== Segment start ==
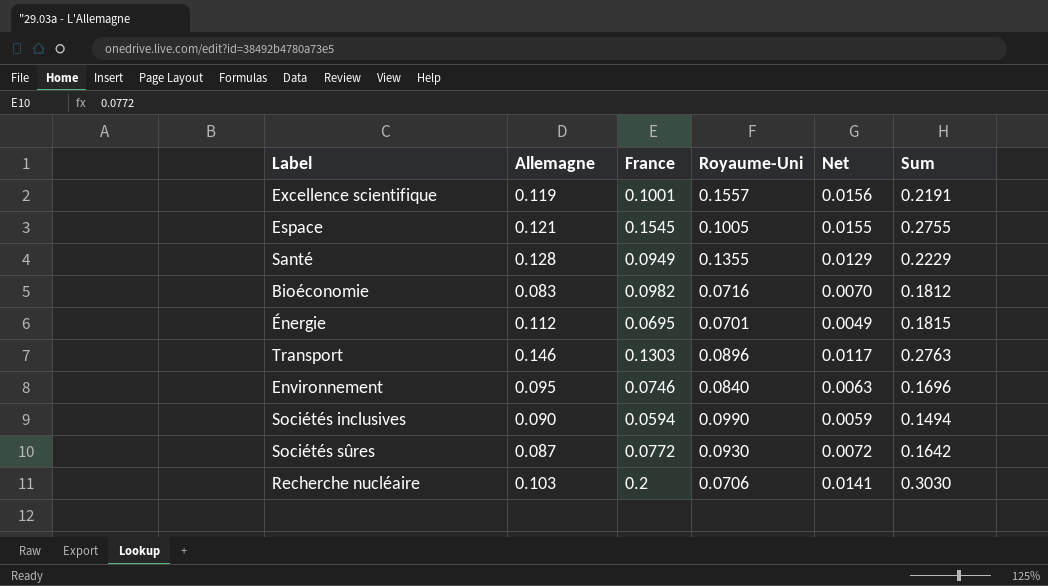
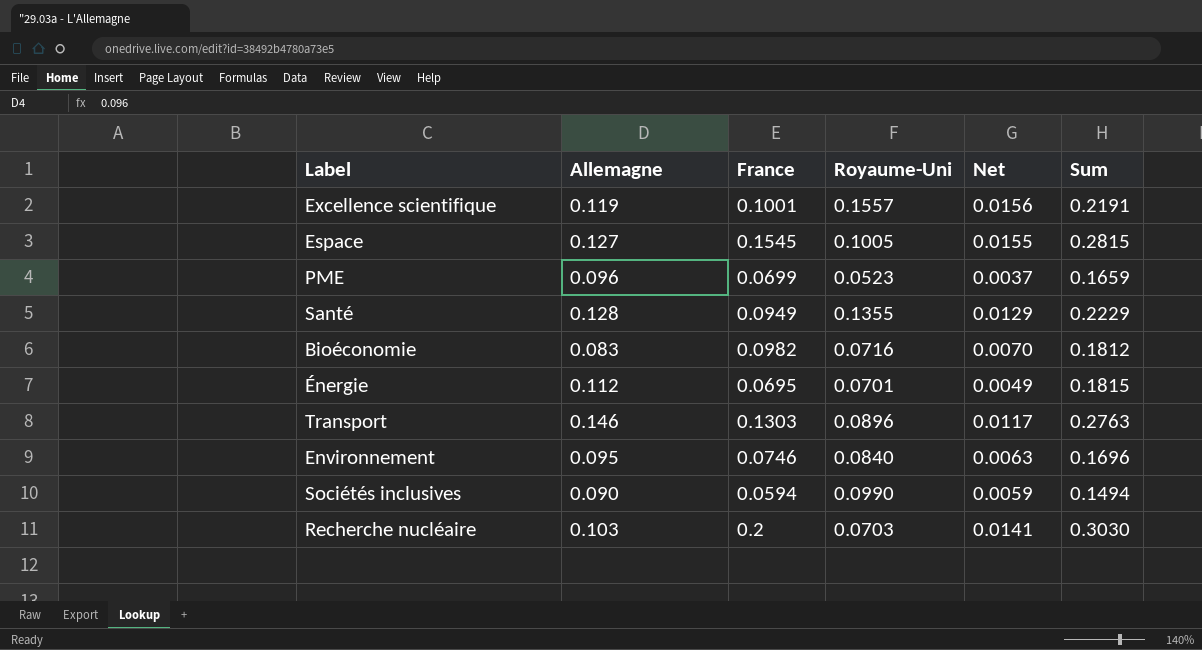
row Sociétés sûres: 0.087 | 0.0772 | 0.0930 | 0.0072 | 0.1642 -> none
Espace | Allemagne: 0.121 -> 0.127
Espace | Sum: 0.2755 -> 0.2815
row PME: none -> 0.096 | 0.0699 | 0.0523 | 0.0037 | 0.1659
Recherche nucléaire | Royaume-Uni: 0.0706 -> 0.0703

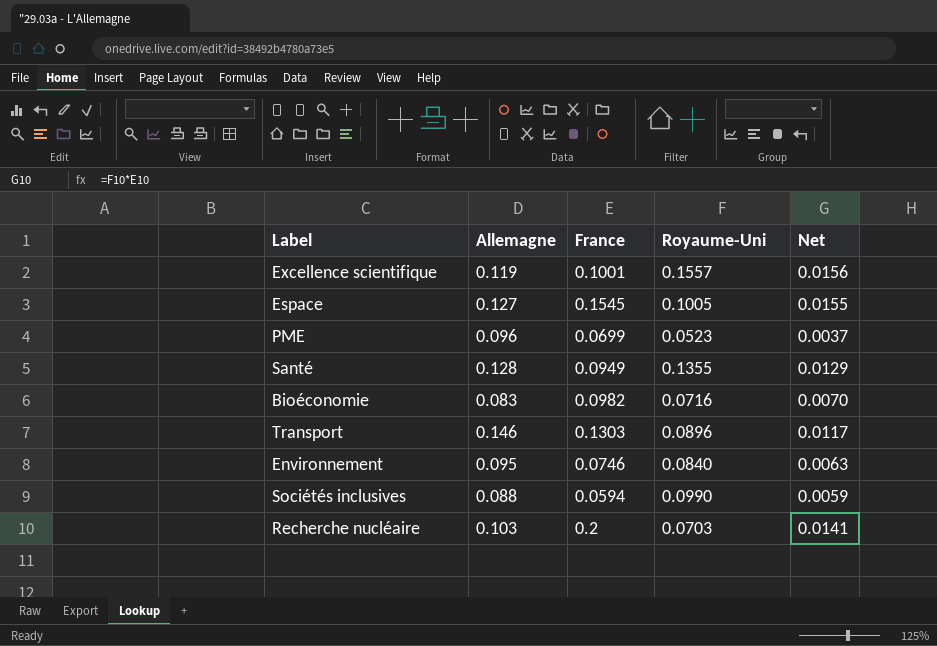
column Sum | formula: [Allemagne] + [France] -> none
row Énergie: 0.112 | 0.0695 | 0.0701 | 0.0049 | 0.1815 -> none
Sociétés inclusives | Allemagne: 0.090 -> 0.088

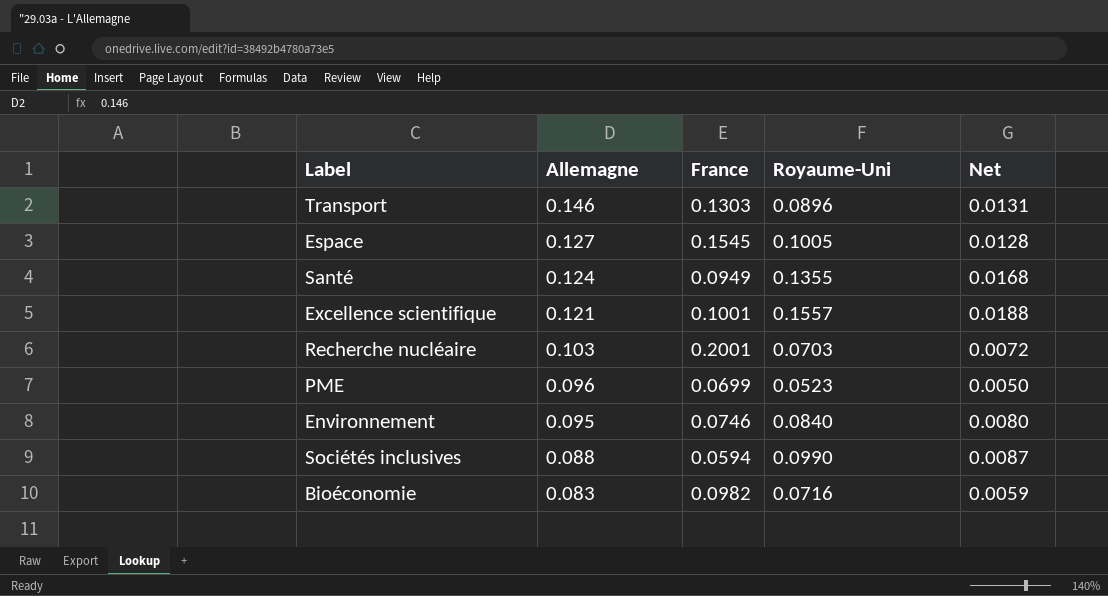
row order: none -> Allemagne descending
column Net | formula: [France] * [Royaume-Uni] -> [Allemagne] * [Royaume-Uni]
Santé | Allemagne: 0.128 -> 0.124
Excellence scientifique | Allemagne: 0.119 -> 0.121
Recherche nucléaire | France: 0.2 -> 0.2001

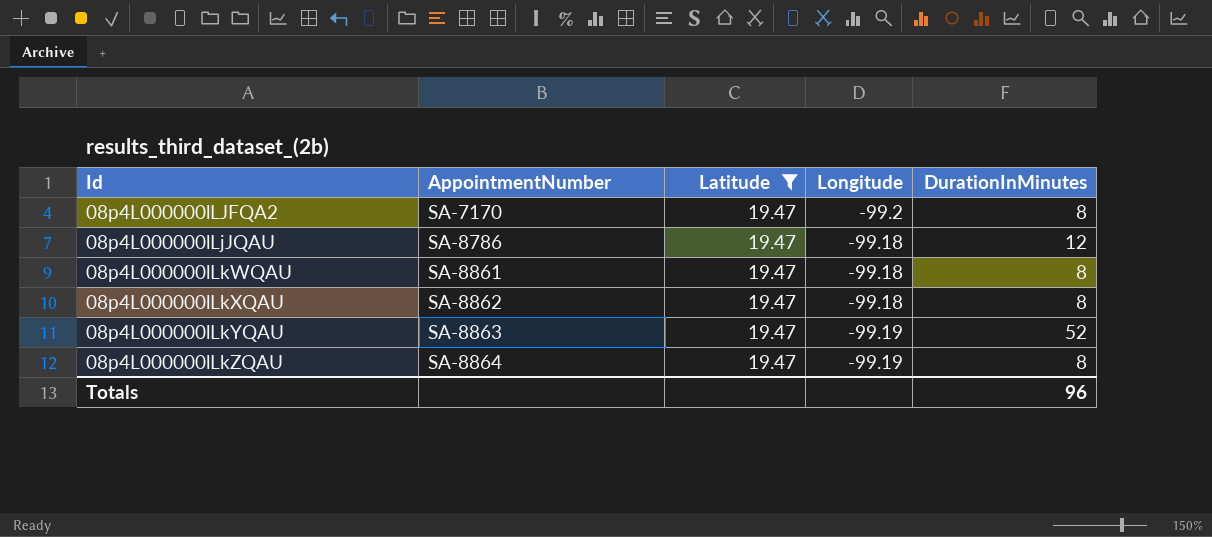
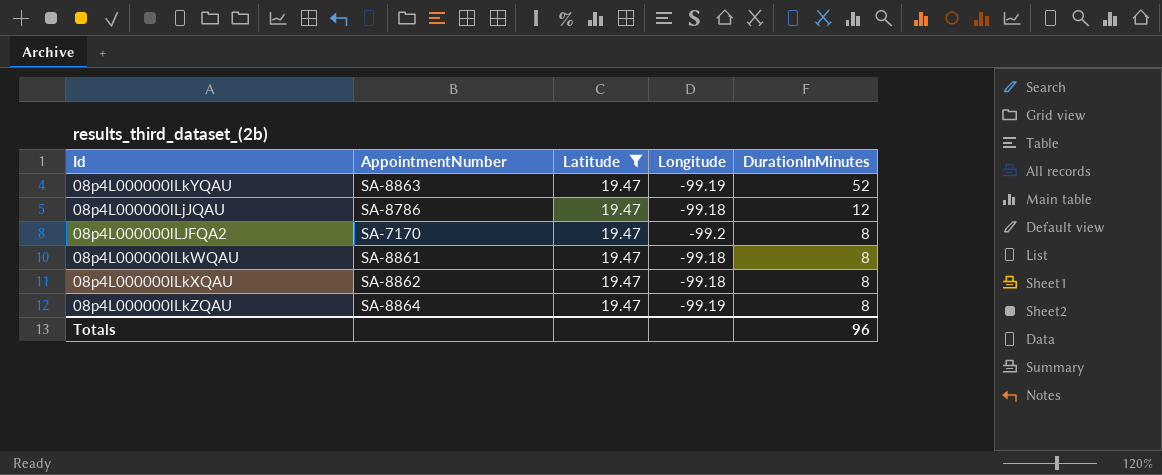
row order: Id ascending -> DurationInMinutes descending

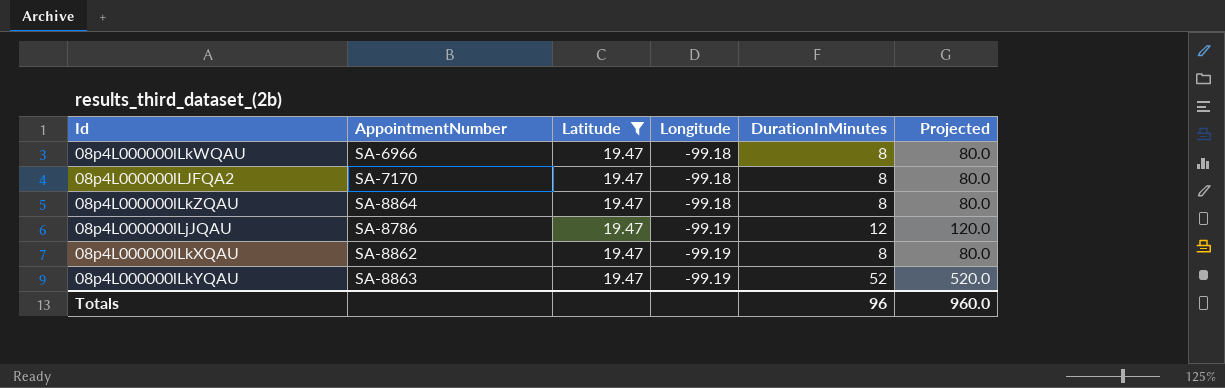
row order: DurationInMinutes descending -> Longitude descending
column Projected | formula: none -> [DurationInMinutes] * 10
08p4L000000lLkWQAU | AppointmentNumber: SA-8861 -> SA-6966
08p4L000000lLJFQA2 | Longitude: -99.2 -> -99.18
08p4L000000lLkZQAU | Longitude: -99.19 -> -99.18
08p4L000000lLjJQAU | Longitude: -99.18 -> -99.19
08p4L000000lLkXQAU | Longitude: -99.18 -> -99.19

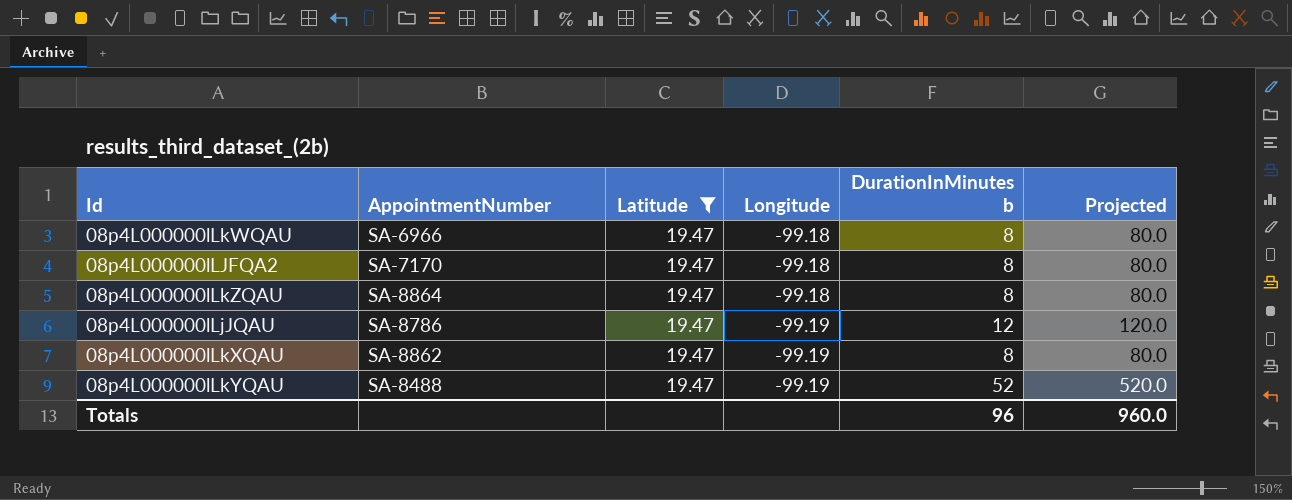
column name: DurationInMinutes -> DurationInMinutes b
08p4L000000lLkYQAU | AppointmentNumber: SA-8863 -> SA-8488

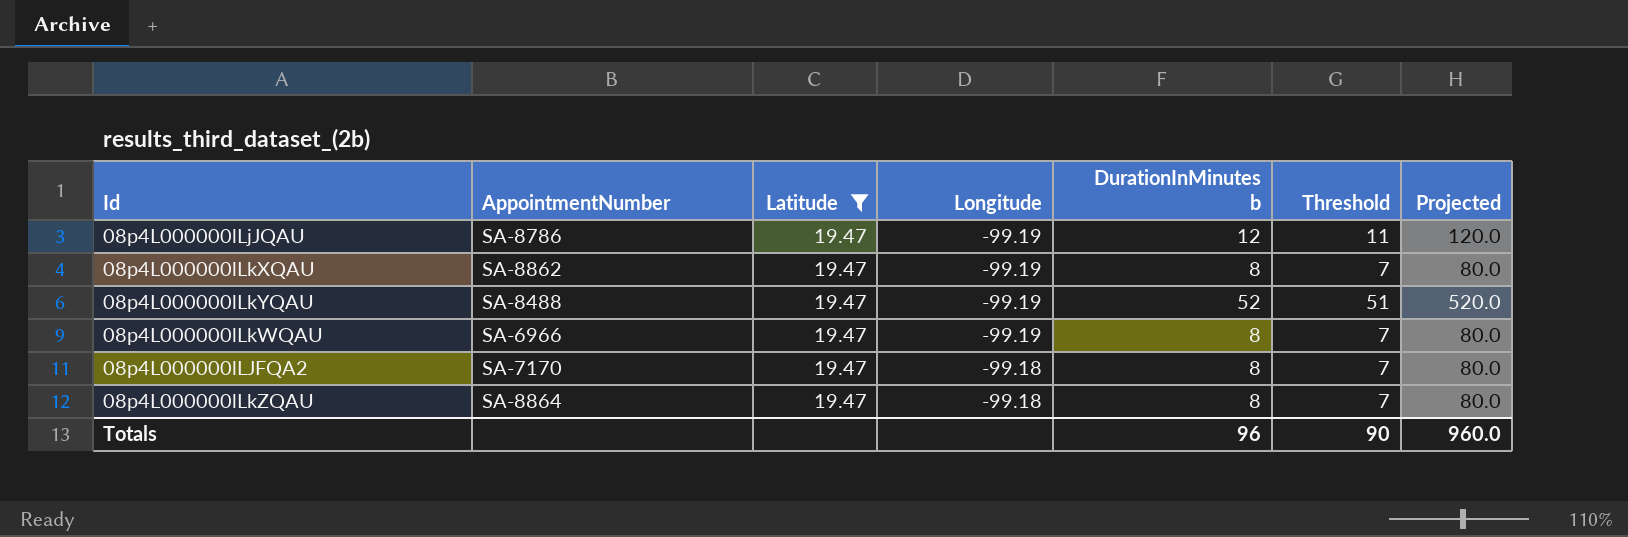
row order: Longitude descending -> Longitude ascending
column Threshold | formula: none -> [DurationInMinutes b] - 1
08p4L000000lLkWQAU | Longitude: -99.18 -> -99.19

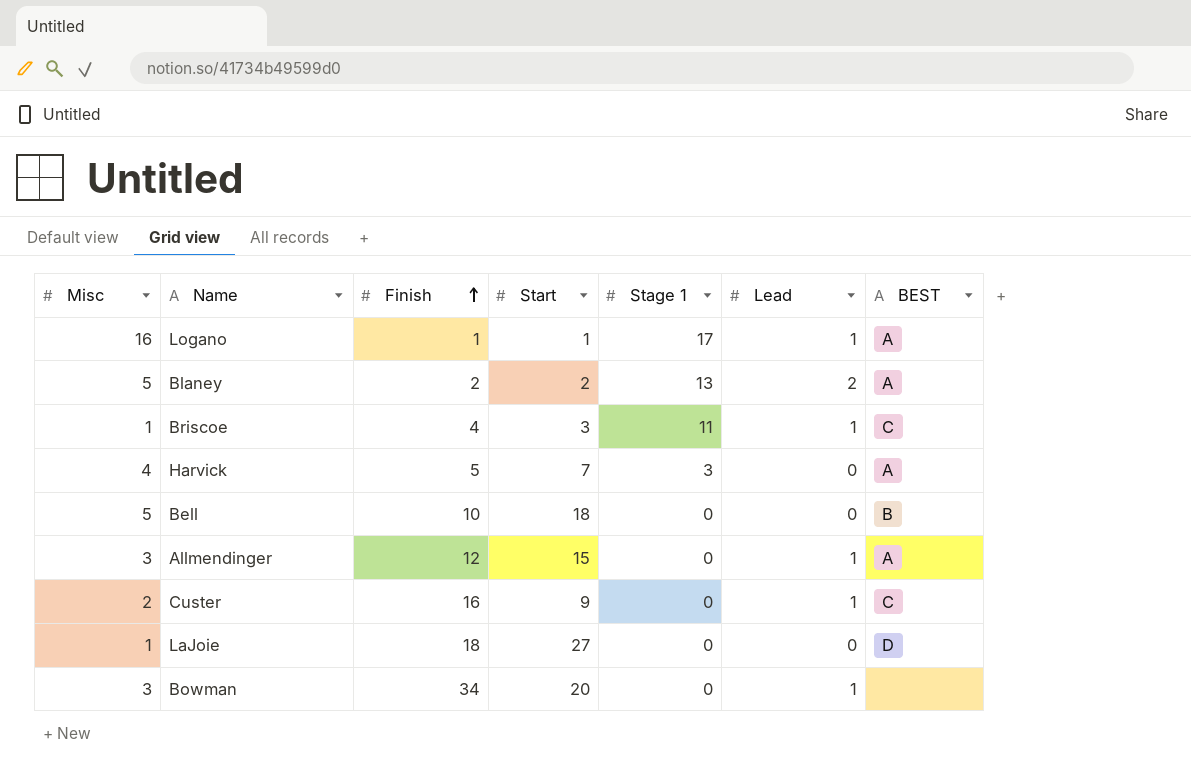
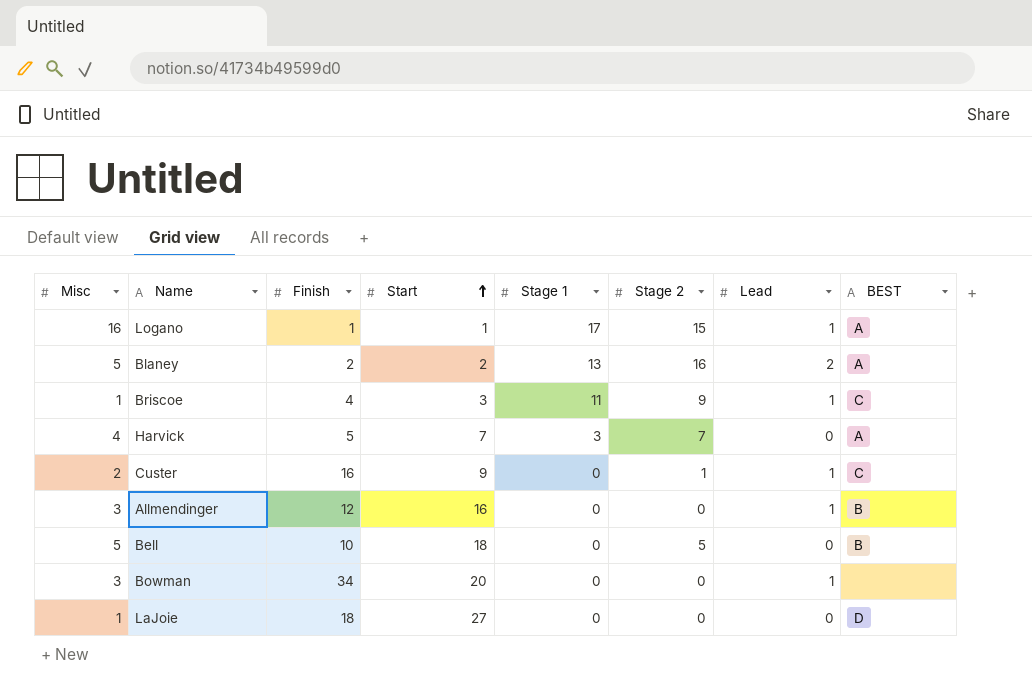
row order: Finish ascending -> Start ascending
column Stage 2 | position: none -> 6
Allmendinger | Start: 15 -> 16
Allmendinger | BEST: A -> B

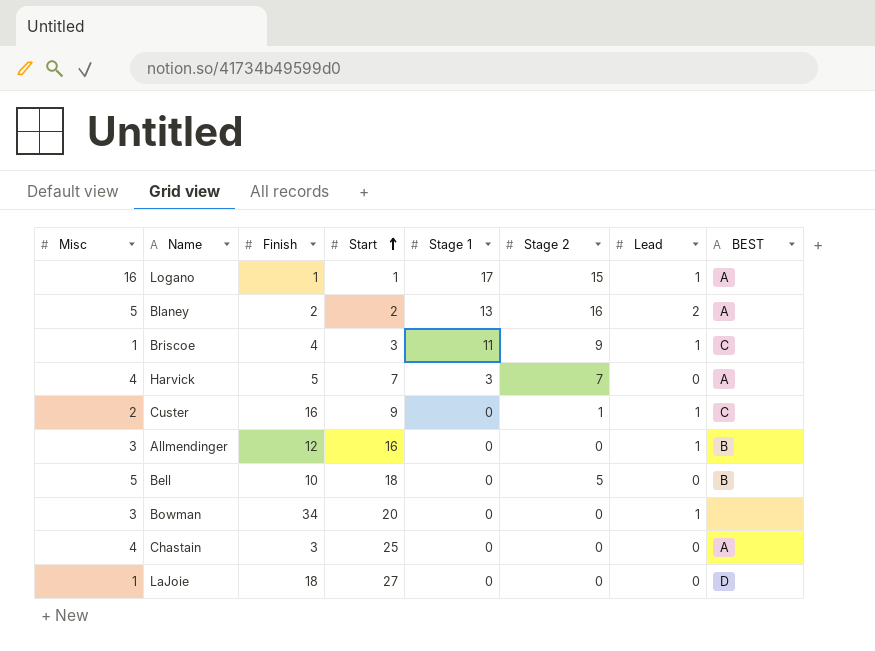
row Chastain: none -> 4 | 3 | 25 | 0 | 0 | 0 | A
== Segment end ==
> _Task directions_
For the word "AppointmentNumber", show every line of the entries that holds it.

> _Answer to the problem_
08p4L000000lLkWQAU | AppointmentNumber: SA-8861 -> SA-6966
08p4L000000lLkYQAU | AppointmentNumber: SA-8863 -> SA-8488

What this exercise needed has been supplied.